With the pictures removed, retype the lines from the one holding "(117, 134) none -> (472, 135) //" through the end of the records, exactly as written.

*** MATERIAL PROVIDED

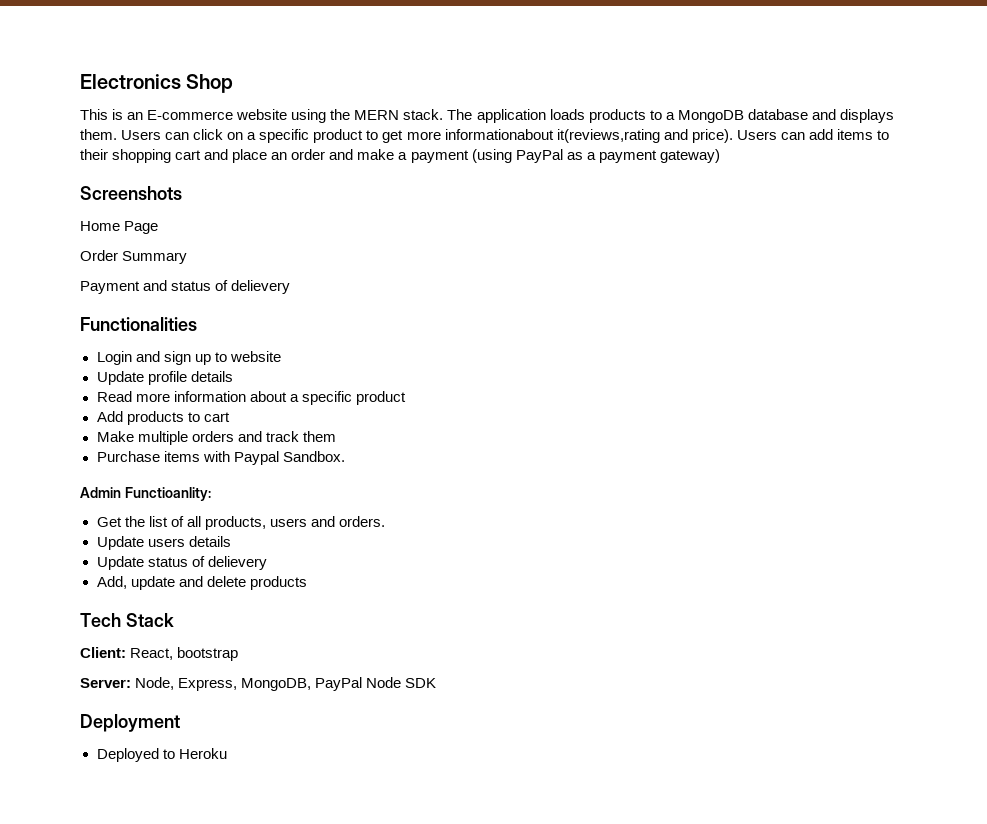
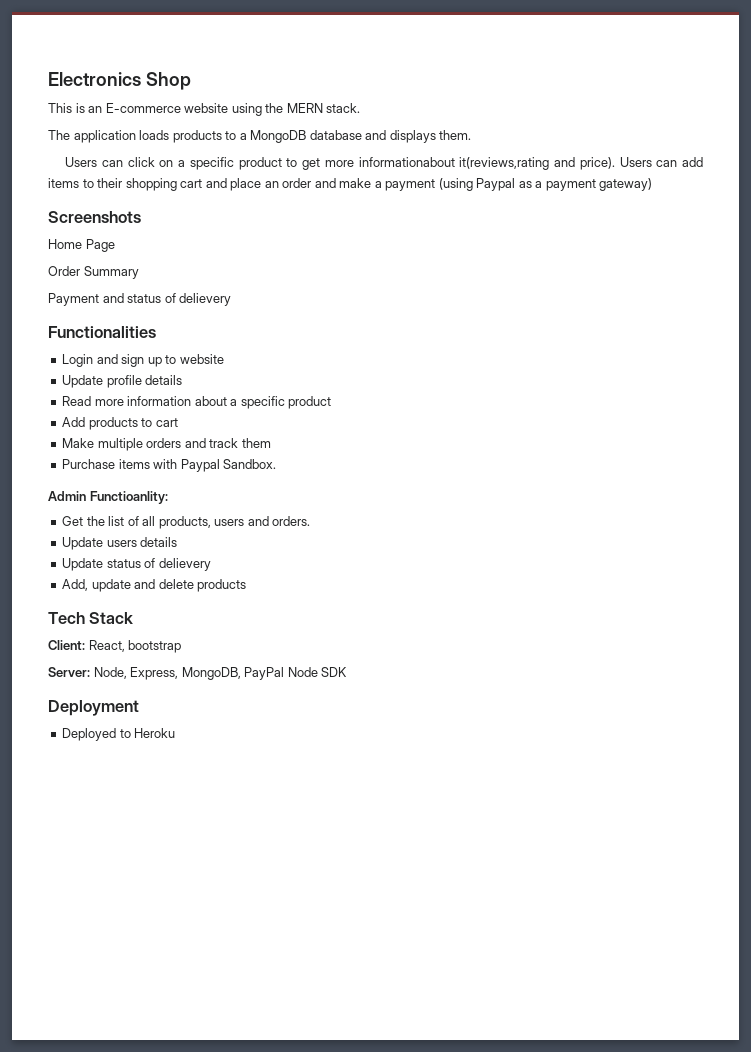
(444, 114) none -> (361, 108) //
(117, 134) none -> (472, 135) //
[515,149,563,163] PayPal -> [476,178,516,191] Paypal

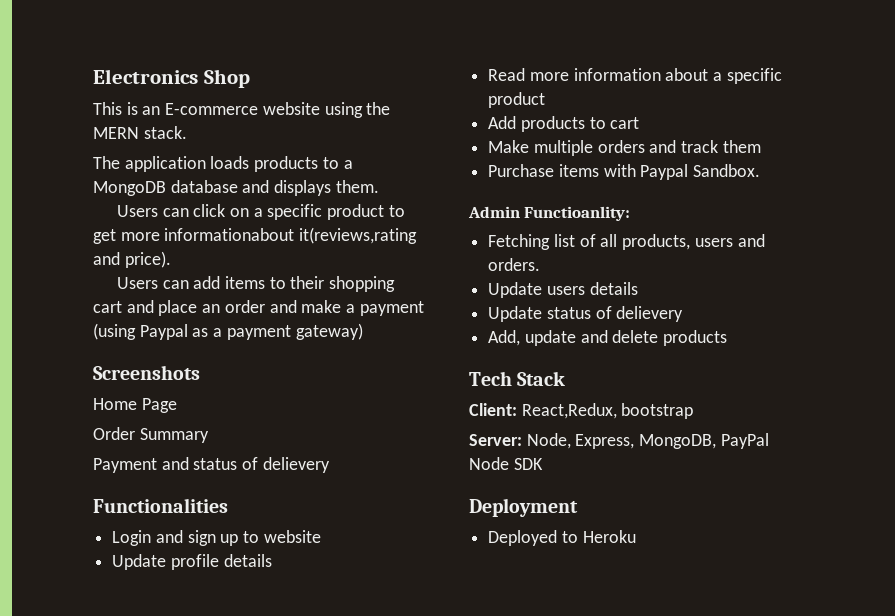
(615, 163) none -> (171, 259) //
[62,516,105,526] Get the -> [488,234,551,250] Fetching
[88,640,125,652] React, -> [521,403,617,419] React,Redux,

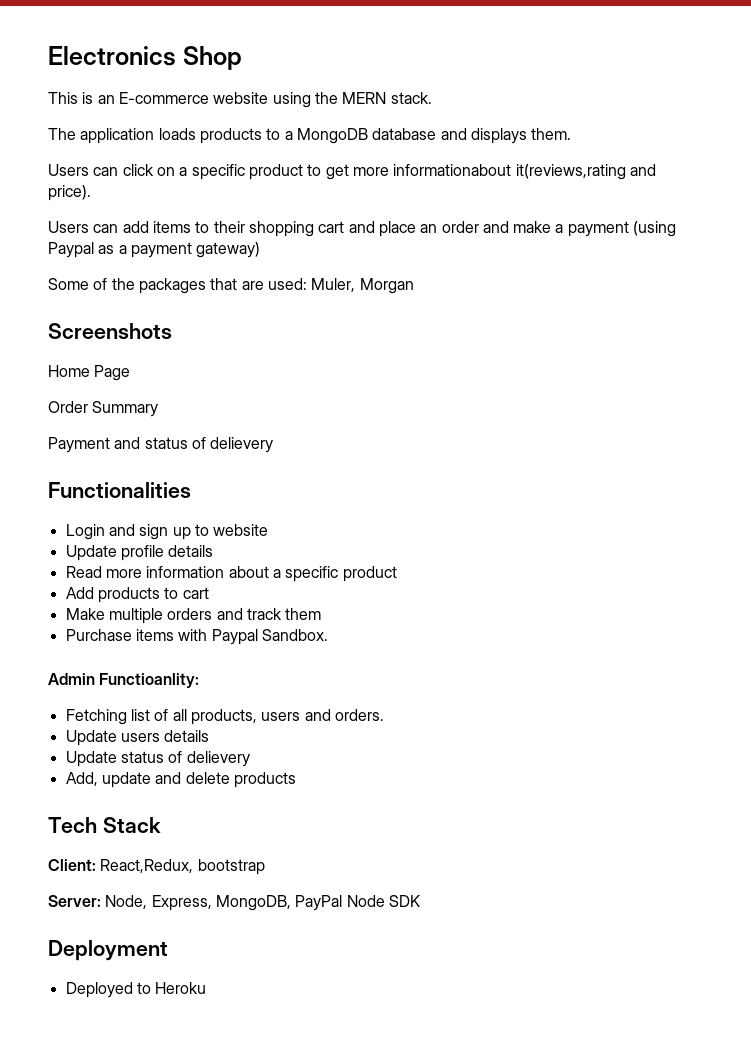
(363, 331) none -> [48,278,414,294] // Some of the packages that are used: Muler, Morgan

******

PROBLEM SOLUTION:
(117, 134) none -> (472, 135) //
[515,149,563,163] PayPal -> [476,178,516,191] Paypal

(615, 163) none -> (171, 259) //
[62,516,105,526] Get the -> [488,234,551,250] Fetching
[88,640,125,652] React, -> [521,403,617,419] React,Redux,

(363, 331) none -> [48,278,414,294] // Some of the packages that are used: Muler, Morgan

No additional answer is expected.